が、運が悪かった。部屋の窓になんと鳥が激突。
それに驚いた凪沙が思わず飛び上がった。
「ワァァア!」
バキ!
「凪沙!」
ついに底が抜けた。凪沙が落ちる。それを晴が助けようと凪沙の手を引こうと思ったが、同時に晴の立っている場所の床も壊れてしまった。

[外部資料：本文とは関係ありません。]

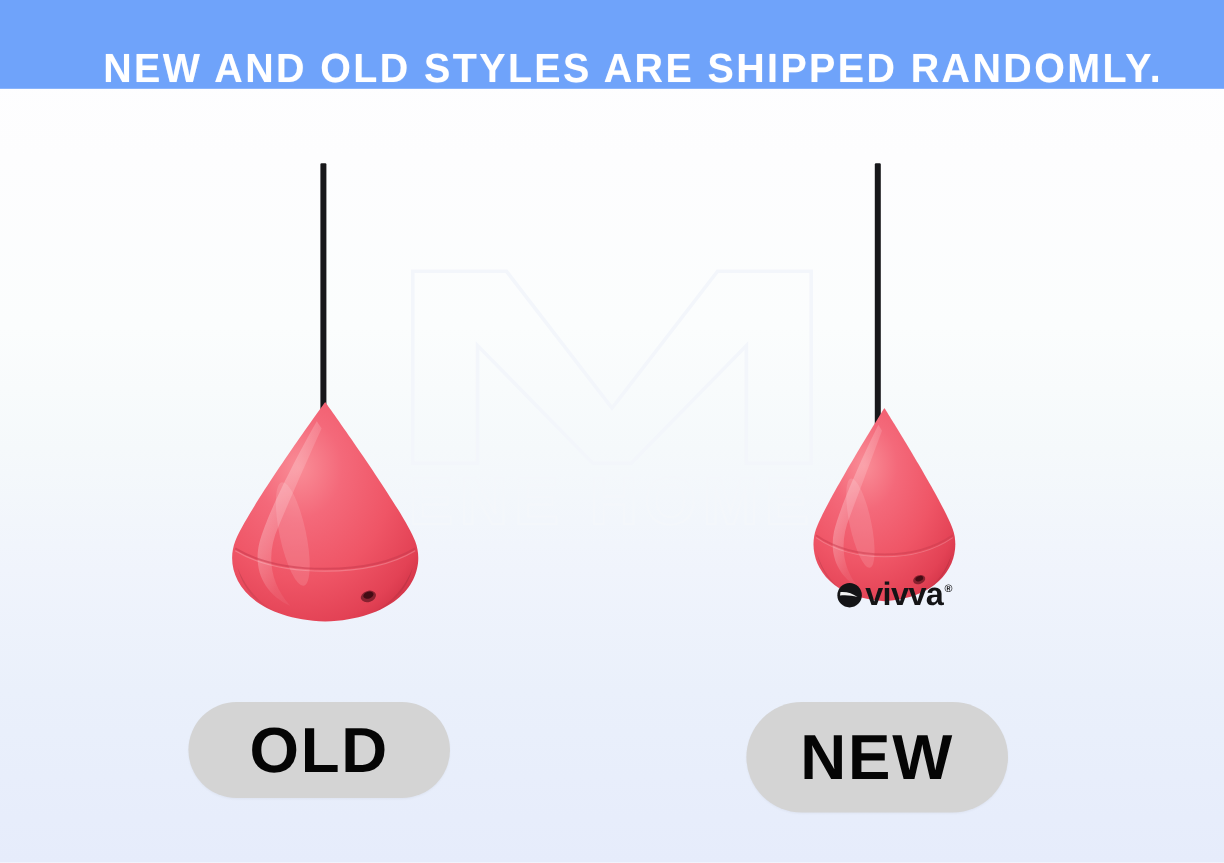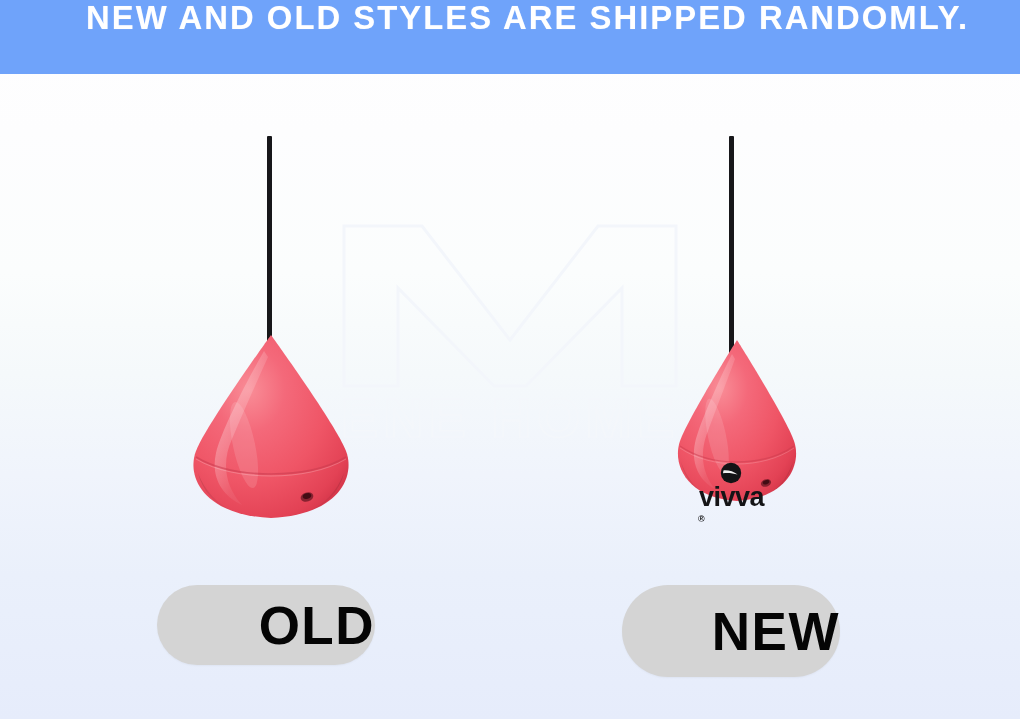"NEW AND OLD STYLES ARE" .banner { align-items: flex-start -> flex-end }
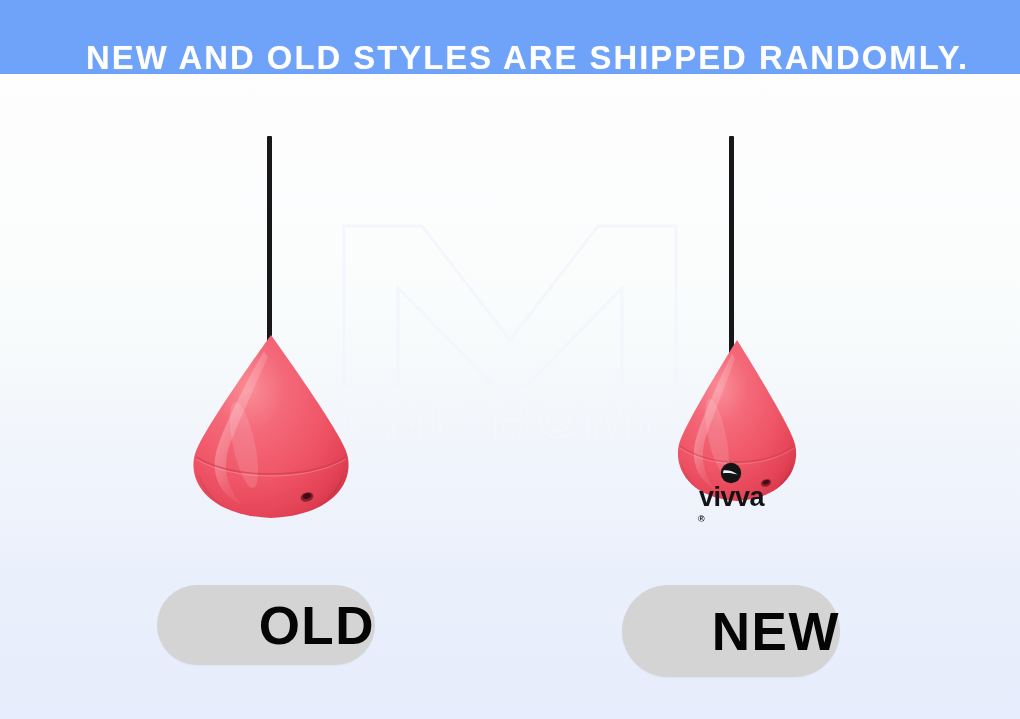"vivva" div.logo { flex-direction: column -> none; top: 462px -> 482px }
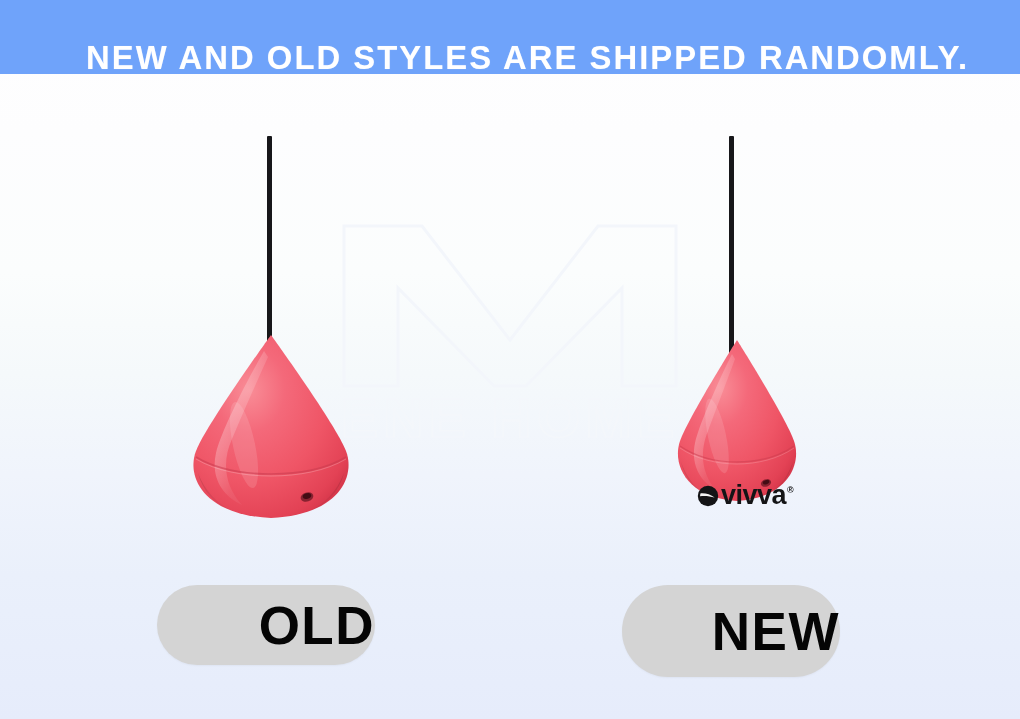"OLD" .pill { justify-content: flex-end -> center }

こうして2人は底が抜け、せまい窪みのようなところに凪沙が仰向けに、その上からかぶさるようにして晴がいる状態。
これではまるで晴が凪沙を襲…
いえ、なんでもありません。
で、さきほどの状態に。
「…どうやって出よう…」
「…とりあえず、石里先生呼ばないと…」
と、晴がポケットに手をやろうとして止まった。
「…なあ、凪沙。俺、この状態だからちょっとケータイ取れねえんだけどさ…」
「…え、ああ!そうだね…」
「と、取り出して欲しいんだけど…」
「…え、どこに入ってる…⁇」
「幸いにも、前ポッケだよ…」
「あ、わかった…」
凪沙が晴のポッケの中からケータイを取り出した。
「暗証番号は××××だから、それいれて電話帳から先生にかけて…」
「あ、うん…」
電話帳の中から石里を探し、電話をかけた。
「…。…。ー。出ない…」
「やっぱ出ないか…。先生基本ケータイ見ないからな…」
よく見ると晴はかなり辛い体勢でいることもあり、かなり汗をかいていた。
「…晴、汗びっしょりだよ…⁇」
「…え⁇ああ…大丈夫だよ。」
「そう…⁇ならいーけど…」
こうしてしばらくその状態でいたが、晴がそろそろ限界をむかえようとしていた。
「…晴、腕かなり震えてるけど、大丈夫…⁇」
「…なんとかな…」
答えと声は噛み合っていなかった。
「…晴。のっかっていーよ。」
「…え⁇」
「だから、腕楽にしていーよ。」
「…え、それって…つまり…いや、悪いよ。俺男だし重いよ⁇それに、いくらこの状況だからっていっても、そんなことしたら、凪沙のこと襲っちゃうかもよ⁇」
「晴は、そんなヤツじゃないでしょ⁇私もそんなことないって思ってるから、楽にしていーって言ったの。」
「…お前にはかなわないよ(笑)」
「一応これでもちゃんと羞恥心はあるからね⁉︎」
「はいはい、わかってるよ(笑)」
「あー!バカにして!」
と、ギャンギャン言い合っているときだ。
晴の手が汗で滑ってしまった。
もちろん、凪沙に抱きつく形になってしまった。
「あ、ご、ごめん!」
「え、だ、大丈夫だよ!」
2人ともかなり赤面していた。
そこへ、運悪く声が。
「…、お前ら今からなにする気だ?(笑)」
上から石里の声が。
「別に、僕は2人がそーゆーことしたとしても別にいーけど、まだ中学生だしねー」
『しませんよ!』
石里のせいで余計恥ずかしくなってしまい、助けられた後もしばらくはお互い、顔を見合わせることは出来なかった。